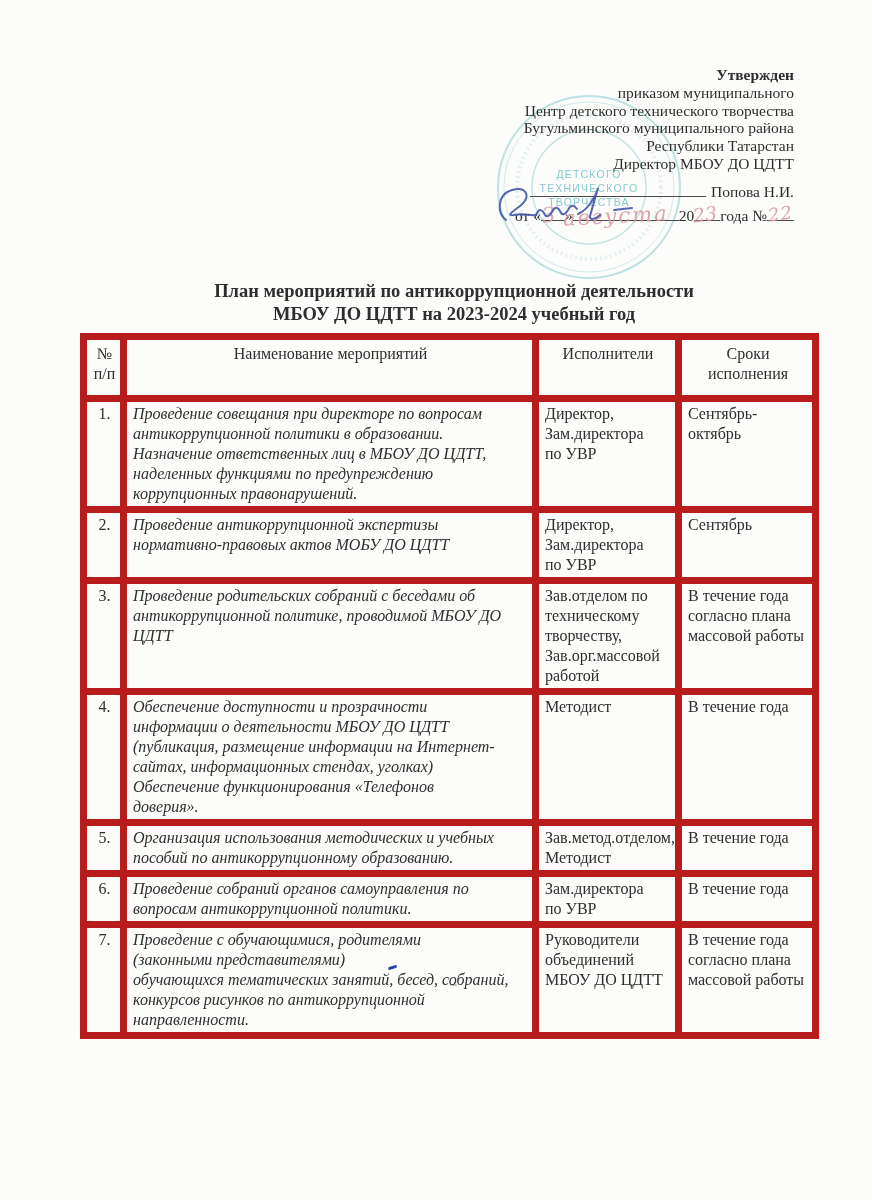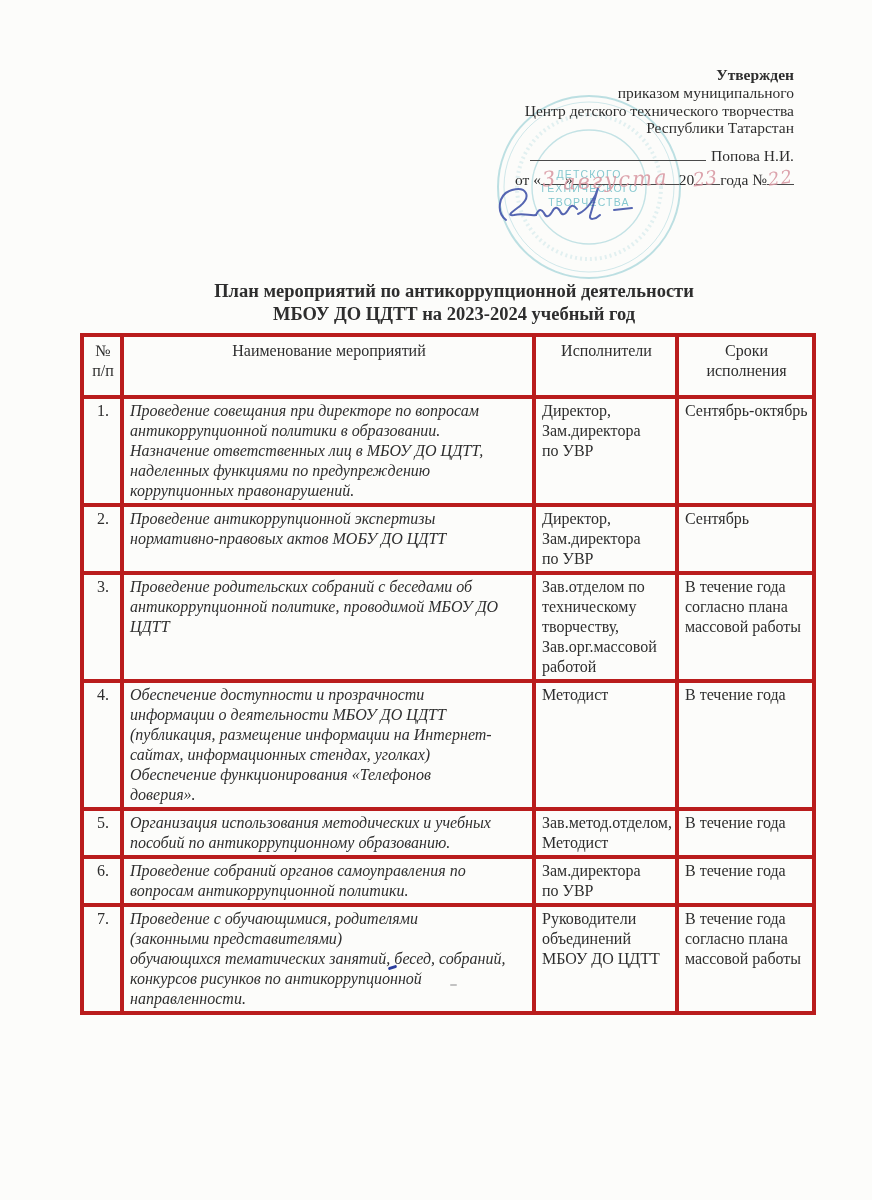--- a/index.html
+++ b/index.html
@@ -48,21 +48,21 @@
     position:absolute;top:280px;left:54px;width:800px;
     text-align:center;font-weight:bold;font-size:18.5px;line-height:23px;z-index:2;
   }
   
   table.plan{
     position:absolute;top:333px;left:80px;width:732px;
     border-collapse:collapse;table-layout:fixed;
     font-size:16px;line-height:20px;z-index:2;
   }
   table.plan th,table.plan td{
-    border:4px solid #b91c1c;
+    border:7px solid #b91c1c;
     vertical-align:top;
     padding:2px 4px 2px 6px;
     white-space:pre-line;
     font-weight:normal;
   }
   table.plan thead tr{height:62px;}
   table.plan th{text-align:center;padding-top:4px;}
   tbody tr:nth-child(1){height:106px;}
   tbody tr:nth-child(2){height:58px;}
   tbody tr:nth-child(3){height:96px;}
@@ -92,21 +92,23 @@
       <text x="95" y="86">ДЕТСКОГО</text>
       <text x="95" y="100">ТЕХНИЧЕСКОГО</text>
       <text x="95" y="114">ТВОРЧЕСТВА</text>
     </g>
   </svg>
 
   <div class="approval">
     <div class="bold">Утвержден</div>
     <div>приказом муниципального</div>
     <div>Центр детского технического творчества</div>
+    <div>Бугульминского муниципального района</div>
     <div>Республики Татарстан</div>
+    <div>Директор МБОУ ДО ЦДТТ</div>
     <div class="sig-row">
       <span class="uline ul-sig"></span><span class="signed-by">Попова Н.И.</span>
     </div>
     <div class="date-row">
       <span>от «</span><span class="uline ul-day"><i class="hand hand-day">3</i></span><span>»</span><span class="uline ul-month"><i class="hand hand-month">августа</i></span><span>20</span><span class="uline ul-year"><i class="hand hand-year">23</i></span><span>года №</span><span class="uline ul-num"><i class="hand hand-num">22</i></span>
     </div>
   </div>
 
   <svg class="signature-svg" width="170" height="48" viewBox="0 0 170 48" aria-hidden="true">
     <g fill="none" stroke="#3f51a8" stroke-width="2" stroke-linecap="round" opacity="0.88">

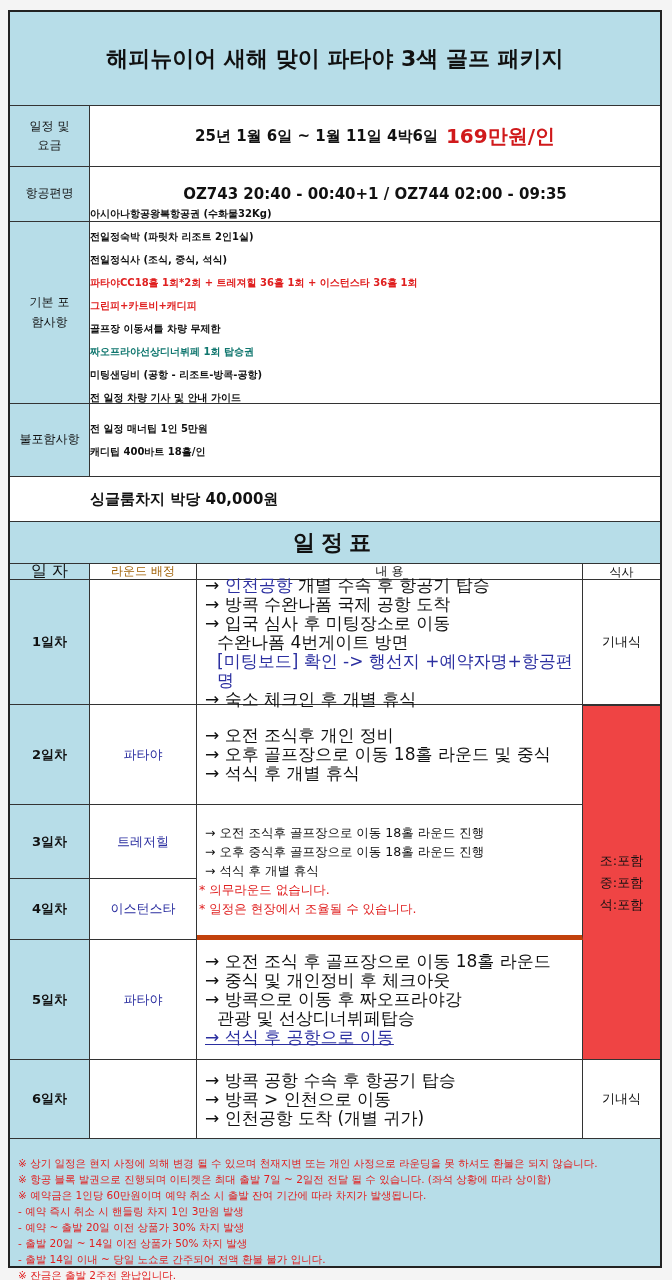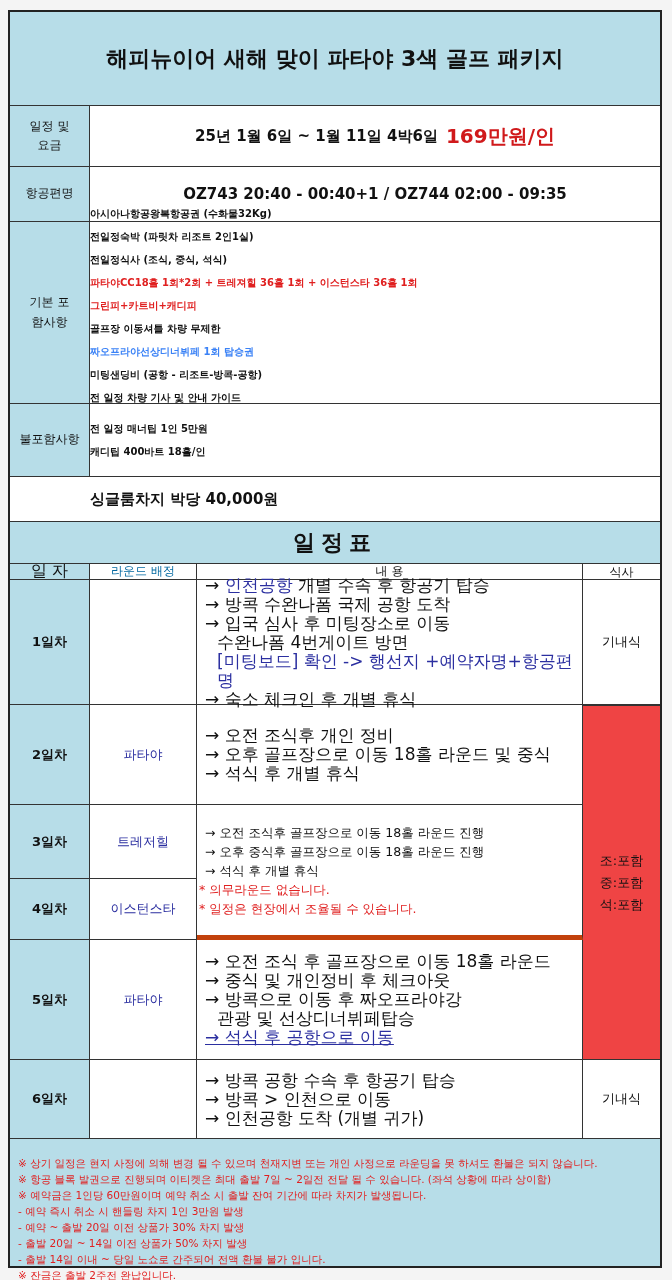--- a/index.html
+++ b/index.html
@@ -8,21 +8,21 @@
   .sheet { position: absolute; left: 8px; top: 10px; width: 654px; height: 1258px; background: #fff; border: 2px solid #222; }
   .row { position: absolute; left: 0; width: 650px; border-bottom: 1px solid #333; }
   .blue { background: #b7dde8; }
   .title { top: 0; height: 94px; display: flex; align-items: center; justify-content: center; font-size: 22px; font-weight: bold; border-bottom: 1px solid #333; }
   .label { position: absolute; left: 0; top: 0; bottom: 0; width: 80px; border-right: 1px solid #333; display: flex; align-items: center; justify-content: center; text-align: center; font-size: 12px; line-height: 1.6; background: #b7dde8; }
   .val { position: absolute; left: 80px; right: 0; top: 0; bottom: 0; display: flex; align-items: center; font-weight: bold; font-size: 15px; }
   .center { justify-content: center; }
   .price { color: #d0191b; font-size: 20px; margin-left: 8px; }
   .list { flex-direction: column; align-items: flex-start; justify-content: center; line-height: 23px; font-size: 10px; }
   .red { color: #e02020; }
-  .orange { color: #3b82f6; }
+  .orange { color: #0f766e; }
   .blue-text { color: #2b2fa0; }
   .sched-title { display: flex; align-items: center; justify-content: center; font-size: 22px; font-weight: bold; letter-spacing: 6px; }
   .cell { position: absolute; top: 0; bottom: 0; border-right: 1px solid #333; display: flex; align-items: center; justify-content: center; font-size: 12px; }
   .c-day { left: 0; width: 80px; background: #b7dde8; font-weight: bold; font-size: 13px; }
   .c-round { left: 80px; width: 107px; color: #2b2fa0; font-size: 13px; }
   .c-content { left: 187px; width: 386px; flex-direction: column; align-items: flex-start; justify-content: center; padding-left: 8px; font-size: 17px; line-height: 19px; }
   .c-meal { left: 573px; width: 77px; border-right: none; font-size: 13px; flex-direction: column; line-height: 22px; }
   .hdr .cell { font-size: 12px; font-weight: normal; }
   .indent { padding-left: 12px; }
   .underline { text-decoration: underline; color: #2b2fa0; }
@@ -73,21 +73,21 @@
   </div>
 
   <div class="row" style="top:465px;height:45px;">
     <div class="val">싱글룸차지 박당 40,000원</div>
   </div>
 
   <div class="row blue sched-title" style="top:510px;height:42px;">일정표</div>
 
   <div class="row hdr" style="top:552px;height:16px;">
     <div class="cell c-day" style="font-weight:normal;font-size:16px;">일 자</div>
-    <div class="cell c-round" style="color:#0369a1;font-size:12px;">라운드 배정</div>
+    <div class="cell c-round" style="color:#a16207;font-size:12px;">라운드 배정</div>
     <div class="cell c-content" style="align-items:center;padding-left:0;">내 용</div>
     <div class="cell c-meal">식사</div>
   </div>
 
   <div class="row" style="top:568px;height:125px;">
     <div class="cell c-day">1일차</div>
     <div class="cell c-round"></div>
     <div class="cell c-content">
       <div><span>→ </span><span class="blue-text">인천공항</span><span> 개별 수속 후 항공기 탑승</span></div>
       <div>→ 방콕 수완나폼 국제 공항 도착</div>

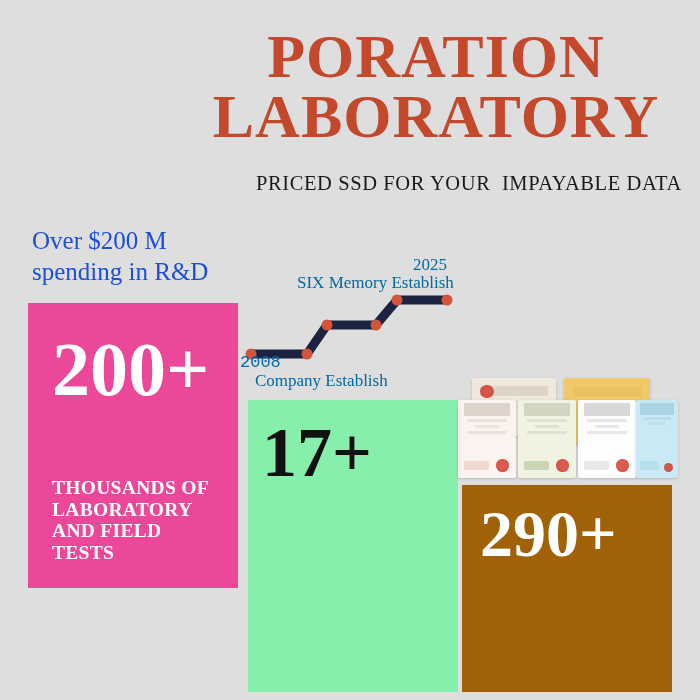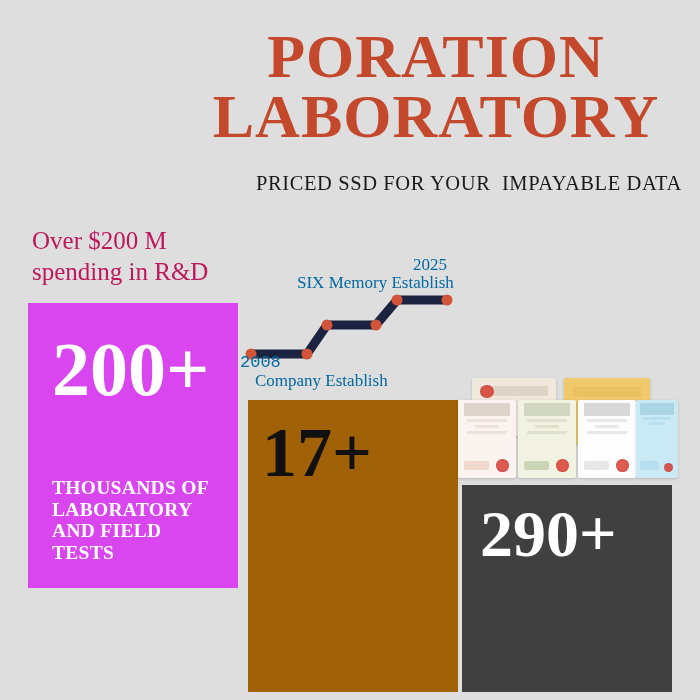--- a/index.html
+++ b/index.html
@@ -34,40 +34,40 @@
     font-size:20.5px;
     letter-spacing:0.6px;
     white-space:pre;
     font-weight:400;
   }
 
   
   .kicker {
     position:absolute;
     left:32px; top:226px; width:230px;
-    color:#be185d;
+    color:#1d4ed8;
     font-size:25px;
     line-height:1.22;
   }
   .kicker span { display:block; }
 
   
   .panel { position:absolute; }
 
   .panel-red {
     left:28px; top:303px; width:210px; height:285px;
-    background:#d946ef;
+    background:#ec4899;
   }
   .panel-white {
     left:248px; top:400px; width:210px; height:292px;
-    background:#a16207;
+    background:#86efac;
   }
   .panel-gray {
     left:462px; top:485px; width:210px; height:207px;
-    background:#404040;
+    background:#a16207;
   }
 
   .stat-num {
     position:absolute;
     font-weight:700;
     line-height:1;
     white-space:nowrap;
   }
   .stat-red  { left:24px; top:28px;  font-size:76px; color:#ffffff; }
   .stat-white{ left:14px; top:18px;  font-size:70px; color:#111111; }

### [Task to complete]
Transcribe each record exactly as it stands, setting aside any pictures.

### [Exercise output]
--- a/index.html
+++ b/index.html
@@ -48,21 +48,21 @@
     position:absolute;top:280px;left:54px;width:800px;
     text-align:center;font-weight:bold;font-size:18.5px;line-height:23px;z-index:2;
   }
   
   table.plan{
     position:absolute;top:333px;left:80px;width:732px;
     border-collapse:collapse;table-layout:fixed;
     font-size:16px;line-height:20px;z-index:2;
   }
   table.plan th,table.plan td{
-    border:4px solid #b91c1c;
+    border:7px solid #b91c1c;
     vertical-align:top;
     padding:2px 4px 2px 6px;
     white-space:pre-line;
     font-weight:normal;
   }
   table.plan thead tr{height:62px;}
   table.plan th{text-align:center;padding-top:4px;}
   tbody tr:nth-child(1){height:106px;}
   tbody tr:nth-child(2){height:58px;}
   tbody tr:nth-child(3){height:96px;}
@@ -92,21 +92,23 @@
       <text x="95" y="86">ДЕТСКОГО</text>
       <text x="95" y="100">ТЕХНИЧЕСКОГО</text>
       <text x="95" y="114">ТВОРЧЕСТВА</text>
     </g>
   </svg>
 
   <div class="approval">
     <div class="bold">Утвержден</div>
     <div>приказом муниципального</div>
     <div>Центр детского технического творчества</div>
+    <div>Бугульминского муниципального района</div>
     <div>Республики Татарстан</div>
+    <div>Директор МБОУ ДО ЦДТТ</div>
     <div class="sig-row">
       <span class="uline ul-sig"></span><span class="signed-by">Попова Н.И.</span>
     </div>
     <div class="date-row">
       <span>от «</span><span class="uline ul-day"><i class="hand hand-day">3</i></span><span>»</span><span class="uline ul-month"><i class="hand hand-month">августа</i></span><span>20</span><span class="uline ul-year"><i class="hand hand-year">23</i></span><span>года №</span><span class="uline ul-num"><i class="hand hand-num">22</i></span>
     </div>
   </div>
 
   <svg class="signature-svg" width="170" height="48" viewBox="0 0 170 48" aria-hidden="true">
     <g fill="none" stroke="#3f51a8" stroke-width="2" stroke-linecap="round" opacity="0.88">

--- a/index.html
+++ b/index.html
@@ -8,21 +8,21 @@
   .sheet { position: absolute; left: 8px; top: 10px; width: 654px; height: 1258px; background: #fff; border: 2px solid #222; }
   .row { position: absolute; left: 0; width: 650px; border-bottom: 1px solid #333; }
   .blue { background: #b7dde8; }
   .title { top: 0; height: 94px; display: flex; align-items: center; justify-content: center; font-size: 22px; font-weight: bold; border-bottom: 1px solid #333; }
   .label { position: absolute; left: 0; top: 0; bottom: 0; width: 80px; border-right: 1px solid #333; display: flex; align-items: center; justify-content: center; text-align: center; font-size: 12px; line-height: 1.6; background: #b7dde8; }
   .val { position: absolute; left: 80px; right: 0; top: 0; bottom: 0; display: flex; align-items: center; font-weight: bold; font-size: 15px; }
   .center { justify-content: center; }
   .price { color: #d0191b; font-size: 20px; margin-left: 8px; }
   .list { flex-direction: column; align-items: flex-start; justify-content: center; line-height: 23px; font-size: 10px; }
   .red { color: #e02020; }
-  .orange { color: #3b82f6; }
+  .orange { color: #0f766e; }
   .blue-text { color: #2b2fa0; }
   .sched-title { display: flex; align-items: center; justify-content: center; font-size: 22px; font-weight: bold; letter-spacing: 6px; }
   .cell { position: absolute; top: 0; bottom: 0; border-right: 1px solid #333; display: flex; align-items: center; justify-content: center; font-size: 12px; }
   .c-day { left: 0; width: 80px; background: #b7dde8; font-weight: bold; font-size: 13px; }
   .c-round { left: 80px; width: 107px; color: #2b2fa0; font-size: 13px; }
   .c-content { left: 187px; width: 386px; flex-direction: column; align-items: flex-start; justify-content: center; padding-left: 8px; font-size: 17px; line-height: 19px; }
   .c-meal { left: 573px; width: 77px; border-right: none; font-size: 13px; flex-direction: column; line-height: 22px; }
   .hdr .cell { font-size: 12px; font-weight: normal; }
   .indent { padding-left: 12px; }
   .underline { text-decoration: underline; color: #2b2fa0; }
@@ -73,21 +73,21 @@
   </div>
 
   <div class="row" style="top:465px;height:45px;">
     <div class="val">싱글룸차지 박당 40,000원</div>
   </div>
 
   <div class="row blue sched-title" style="top:510px;height:42px;">일정표</div>
 
   <div class="row hdr" style="top:552px;height:16px;">
     <div class="cell c-day" style="font-weight:normal;font-size:16px;">일 자</div>
-    <div class="cell c-round" style="color:#0369a1;font-size:12px;">라운드 배정</div>
+    <div class="cell c-round" style="color:#a16207;font-size:12px;">라운드 배정</div>
     <div class="cell c-content" style="align-items:center;padding-left:0;">내 용</div>
     <div class="cell c-meal">식사</div>
   </div>
 
   <div class="row" style="top:568px;height:125px;">
     <div class="cell c-day">1일차</div>
     <div class="cell c-round"></div>
     <div class="cell c-content">
       <div><span>→ </span><span class="blue-text">인천공항</span><span> 개별 수속 후 항공기 탑승</span></div>
       <div>→ 방콕 수완나폼 국제 공항 도착</div>

--- a/index.html
+++ b/index.html
@@ -34,40 +34,40 @@
     font-size:20.5px;
     letter-spacing:0.6px;
     white-space:pre;
     font-weight:400;
   }
 
   
   .kicker {
     position:absolute;
     left:32px; top:226px; width:230px;
-    color:#be185d;
+    color:#1d4ed8;
     font-size:25px;
     line-height:1.22;
   }
   .kicker span { display:block; }
 
   
   .panel { position:absolute; }
 
   .panel-red {
     left:28px; top:303px; width:210px; height:285px;
-    background:#d946ef;
+    background:#ec4899;
   }
   .panel-white {
     left:248px; top:400px; width:210px; height:292px;
-    background:#a16207;
+    background:#86efac;
   }
   .panel-gray {
     left:462px; top:485px; width:210px; height:207px;
-    background:#404040;
+    background:#a16207;
   }
 
   .stat-num {
     position:absolute;
     font-weight:700;
     line-height:1;
     white-space:nowrap;
   }
   .stat-red  { left:24px; top:28px;  font-size:76px; color:#ffffff; }
   .stat-white{ left:14px; top:18px;  font-size:70px; color:#111111; }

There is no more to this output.